Where a line has odd spacing or punctuation, keep it; transcribe all the entries exactly.

(Beginning of Extracted information)

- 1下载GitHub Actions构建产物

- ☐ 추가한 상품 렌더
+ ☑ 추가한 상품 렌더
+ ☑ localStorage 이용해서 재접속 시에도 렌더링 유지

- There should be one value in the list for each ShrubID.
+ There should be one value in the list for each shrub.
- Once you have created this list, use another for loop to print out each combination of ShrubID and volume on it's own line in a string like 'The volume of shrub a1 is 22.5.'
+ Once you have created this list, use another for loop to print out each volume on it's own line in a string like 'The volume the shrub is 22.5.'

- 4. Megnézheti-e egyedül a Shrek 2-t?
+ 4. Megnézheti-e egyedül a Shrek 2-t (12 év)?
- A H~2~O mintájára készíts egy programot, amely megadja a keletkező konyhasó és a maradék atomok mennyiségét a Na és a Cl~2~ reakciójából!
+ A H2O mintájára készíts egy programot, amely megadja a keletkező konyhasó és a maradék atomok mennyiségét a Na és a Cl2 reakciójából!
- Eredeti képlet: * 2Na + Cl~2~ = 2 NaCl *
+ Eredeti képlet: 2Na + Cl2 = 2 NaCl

(End of Extracted information)

## [Output]
- 1下载GitHub Actions构建产物

- ☐ 추가한 상품 렌더
+ ☑ 추가한 상품 렌더
+ ☑ localStorage 이용해서 재접속 시에도 렌더링 유지

- There should be one value in the list for each ShrubID.
+ There should be one value in the list for each shrub.
- Once you have created this list, use another for loop to print out each combination of ShrubID and volume on it's own line in a string like 'The volume of shrub a1 is 22.5.'
+ Once you have created this list, use another for loop to print out each volume on it's own line in a string like 'The volume the shrub is 22.5.'

- 4. Megnézheti-e egyedül a Shrek 2-t?
+ 4. Megnézheti-e egyedül a Shrek 2-t (12 év)?
- A H~2~O mintájára készíts egy programot, amely megadja a keletkező konyhasó és a maradék atomok mennyiségét a Na és a Cl~2~ reakciójából!
+ A H2O mintájára készíts egy programot, amely megadja a keletkező konyhasó és a maradék atomok mennyiségét a Na és a Cl2 reakciójából!
- Eredeti képlet: * 2Na + Cl~2~ = 2 NaCl *
+ Eredeti képlet: 2Na + Cl2 = 2 NaCl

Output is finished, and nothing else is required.